SR-2C O Plasmídeo de Nickase Dupla (h) consiste num par de plasmídeos combinados, concebidos para a edição de alta especificidade do locus HTR2C em linhas celulares human. Cada plasmídeo expressa uma nickase Cas9 D10A e um sgRNA distinto que tem como alvo cadeias de ADN opostas dentro de HTR2C. Quando direcionadas para locais adjacentes em cadeias de ADN opostas, as duas nickases geram cortes deslocados numa única cadeia que, em conjunto, produzem uma quebra escalonada de cadeia dupla, exigindo uma atividade coordenada no alvo por parte de ambas as guias. A quebra de ADN resultante é resolvida por vias de reparação celular endógenas, mais frequentemente através da junção de extremidades não homólogas (NHEJ), levando a inserções ou deleções que perturbam a função HTR2C. Ao exigir o envolvimento de dois sgRNA no locus alvo, a abordagem de dupla nickase aumenta a especificidade da edição e fornece uma estratégia CRISPR complementar para aplicações em que se deseja um controlo adicional sobre a precisão do direcionamento.

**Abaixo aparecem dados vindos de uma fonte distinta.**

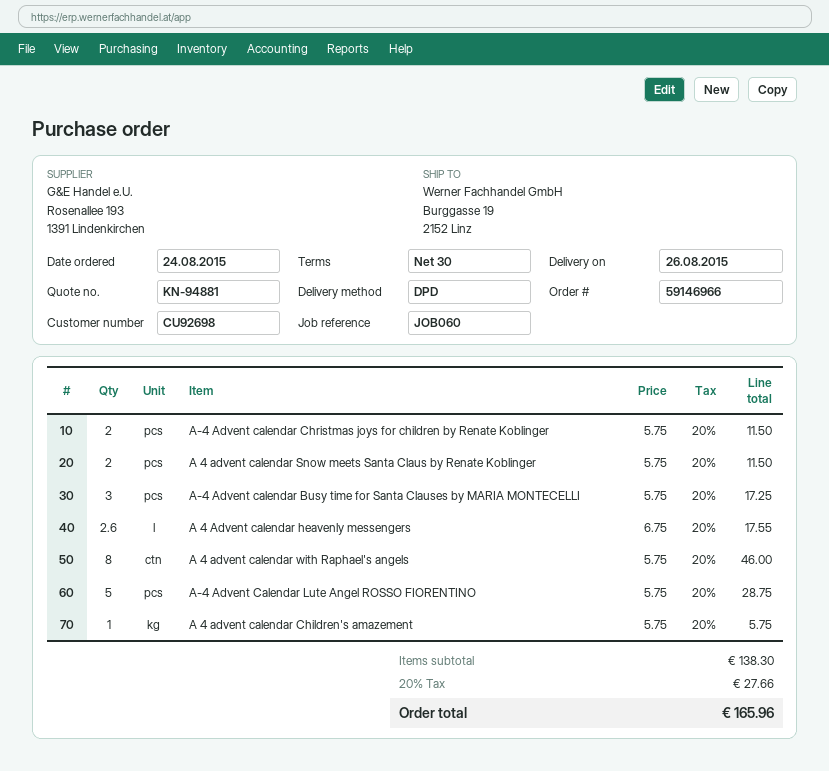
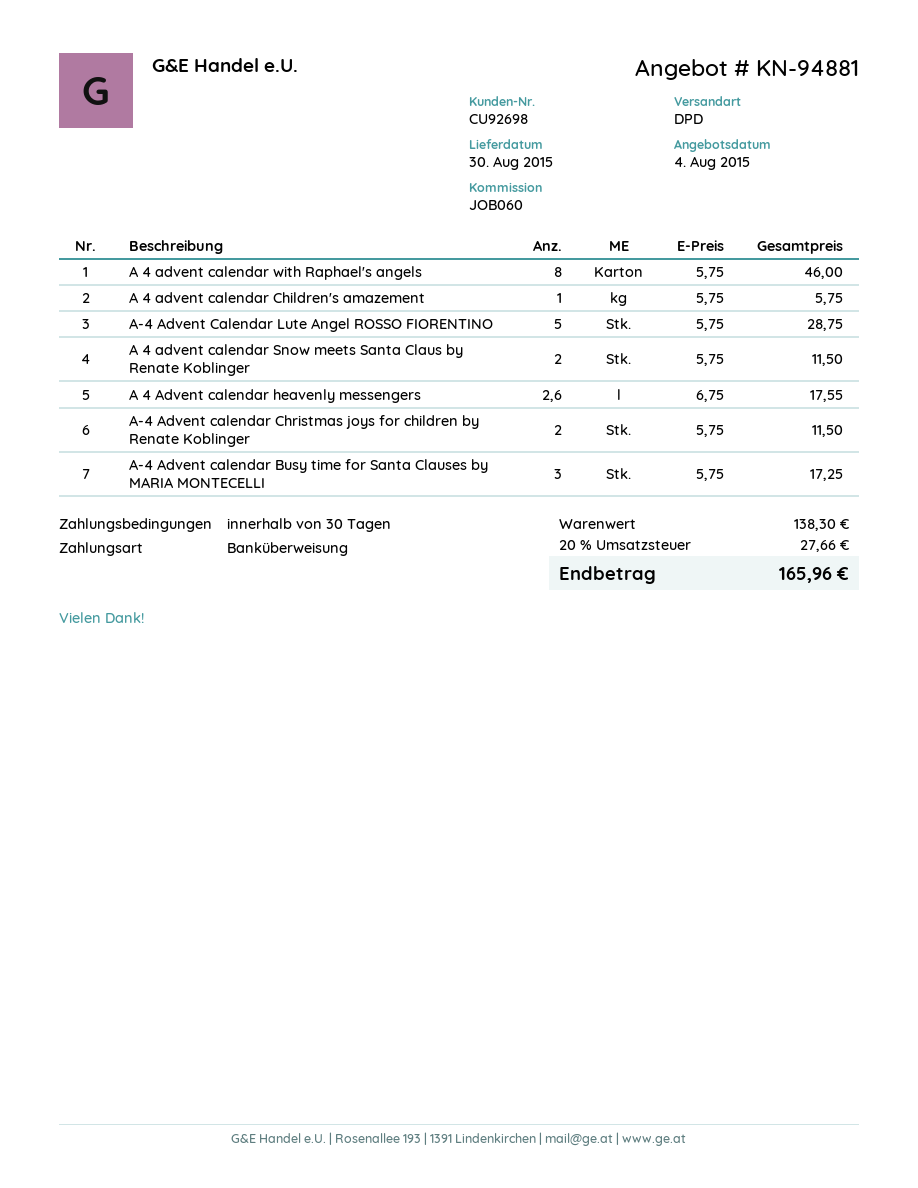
delivery date: 2015-08-26 -> 2015-08-30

Para apoiar a identificação eficiente das células editadas, um plasmídeo codifica GFP para visualização fluorescente das populações transfectadas, enquanto o plasmídeo complementar transporta um gene de resistência à puromicina para seleção antibiótica. Em conjunto, estas características apoiam o enriquecimento eficiente das populações co-transfectadas e simplificam a validação dos clones com HTR2C interrompido.
Apenas para uso em investigação. Não se destina a uso diagnóstico ou terapêutico.